Lamont’s front door opened and I expected to see my buddy, smiling, two ounces heavier, but instead it’s my old friend Chris. I hadn’t seen him in months but I wasn’t surprised, not just because he was still friends with Lamont but because I’m never surprised to see Chris.

He was rail thin then, as he always was, but this day it didn’t fit him. He looked gaunt. There was a wild, paranoid look in his eyes and dark heavy bags hung from them like his skin would rather be anywhere else but with him. It reminded me instantly of him ensnared in the noose, many years and strained friendships before, his trapped far off glare. He saw me, sitting in the car watching him and let out a sigh of relief that touched me, an old friend excited to see you, members of a prenatal cosmic fraternity encountering one another on the other side. He walked quickly to my window looking over his shoulder more than once.

“Chris, man. How’s it goin, cuz? Long time no see, man.”

“Dude, yeah, it’s good to see you. How have you been?”

“Shit man.” He said, and looked down the block, past it, I tried to see what he was staring at but couldn’t get it. Just another day to me. He turned back and leaned in close, conspiratorial. “Hey man you’re smart, right? Let me ask you something. If you hit somebody with your car and then drive off is that a felony?” His big dark eyes were wide, earnest, pinpointed on me like lasers.

I frowned. “Uh, yeah man. I think it is. Hit and run.”

Chris let out a sigh and backed away from me, sort of violent, as if I had committed a crime instead of merely telling him about it. “Shit”, he said. “Alright than, Chris! It was good seeing you my man, I gotta go.” He high fived me quick and hard and took off down the block, almost running.

“Alright man, good luck!” I called after him.

It was a few weeks later. Chris was over at a friend’s house, a guy I didn’t know. The guy’s dad had died recently, from cancer I think it was. There were some other people there too, a girl that a buddy of mine knew, another black guy named James that I didn’t know too well, and Chris, and this guy, and a lot of guns that the guy’s dad owned. They’d been drinking and I think that he only meant to do it once but for a while nobody knew what to think.

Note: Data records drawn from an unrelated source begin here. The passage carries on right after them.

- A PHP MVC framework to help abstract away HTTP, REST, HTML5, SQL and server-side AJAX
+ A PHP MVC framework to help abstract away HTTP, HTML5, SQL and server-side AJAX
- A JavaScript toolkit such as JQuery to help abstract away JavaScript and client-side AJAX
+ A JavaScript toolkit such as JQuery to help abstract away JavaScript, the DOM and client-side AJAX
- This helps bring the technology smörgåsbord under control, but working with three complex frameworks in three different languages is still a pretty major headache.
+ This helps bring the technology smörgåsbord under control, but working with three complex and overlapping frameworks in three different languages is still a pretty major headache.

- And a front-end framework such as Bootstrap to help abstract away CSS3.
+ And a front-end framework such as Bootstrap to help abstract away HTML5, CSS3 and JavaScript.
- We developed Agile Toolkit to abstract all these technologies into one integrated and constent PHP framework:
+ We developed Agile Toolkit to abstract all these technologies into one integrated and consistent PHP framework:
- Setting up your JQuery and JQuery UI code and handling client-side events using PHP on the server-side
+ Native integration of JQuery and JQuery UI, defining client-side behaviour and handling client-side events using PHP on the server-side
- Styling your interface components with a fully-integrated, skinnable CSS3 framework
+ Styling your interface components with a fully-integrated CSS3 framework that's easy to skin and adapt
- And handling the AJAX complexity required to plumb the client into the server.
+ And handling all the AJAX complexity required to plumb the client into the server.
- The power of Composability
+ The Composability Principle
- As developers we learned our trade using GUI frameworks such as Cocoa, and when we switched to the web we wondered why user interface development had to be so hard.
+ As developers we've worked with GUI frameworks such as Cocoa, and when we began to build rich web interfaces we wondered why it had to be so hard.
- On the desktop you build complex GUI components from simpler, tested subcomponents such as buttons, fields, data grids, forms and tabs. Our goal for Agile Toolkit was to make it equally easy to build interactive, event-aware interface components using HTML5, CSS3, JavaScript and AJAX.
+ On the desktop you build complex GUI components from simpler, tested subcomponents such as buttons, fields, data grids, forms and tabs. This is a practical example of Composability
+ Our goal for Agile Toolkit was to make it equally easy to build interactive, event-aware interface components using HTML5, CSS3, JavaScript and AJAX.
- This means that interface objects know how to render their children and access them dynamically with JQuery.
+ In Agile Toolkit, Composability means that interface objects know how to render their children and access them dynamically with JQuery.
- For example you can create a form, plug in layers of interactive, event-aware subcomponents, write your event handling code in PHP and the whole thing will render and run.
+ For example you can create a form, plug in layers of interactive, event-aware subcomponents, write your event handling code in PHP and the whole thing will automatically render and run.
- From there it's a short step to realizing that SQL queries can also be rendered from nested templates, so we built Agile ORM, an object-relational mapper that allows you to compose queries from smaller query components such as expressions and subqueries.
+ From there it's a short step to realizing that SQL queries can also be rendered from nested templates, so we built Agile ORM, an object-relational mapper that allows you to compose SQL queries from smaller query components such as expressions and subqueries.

“How much you wanna bet me I won’t?” They’d said he’d said.

Russian Roulette is what people kept saying. Russian Roulette but nobody else wanted to play. I think he only meant to do it once, just to prove that he would. Of course he would, no doubting that. A matchstick in the sun.

I ran into Lamont at a party a few months ago and he said that James had been diagnosed with paranoid schizophrenia last year.

“Man, he’s messed up bad, man. Says he hears the voice of the Devil every day. He tried going to church but it don’t help him none. When was the last time you saw him?”

“Years.” I said, “Years and years and years and years and years.”

Who put that noose there, in Chris’ tree, that afternoon eleven years ago. I was a little boy and so were they, our skin a fresh spectrum of colors collected from burnt match sticks, growing wet in the sun. Was it a warning?

You can have this summer, the noose said, a few more after that too, but we’ll be back for you quicker than you can say ‘graduation’. A noose. Death comes to you in forms you’re built to understand.

But Chris. He was the boldest of us, bold in a way I couldn’t be then, loud in a way I hadn’t learned yet. He was a part of me though, as much as any of the friends I had but more too. If everything is relative, if we’re just a bunch of floating molecules what’s the difference, why couldn’t I be him? His bravado, his cool. We had the same skin, same history, answered to the same name. Why not just take the extra leap, hang me from a tree so I could see what he saw?

But then who would stay behind to write about it?” Chris asks.

Members of a prenatal cosmic fraternity encountering one another on the other side.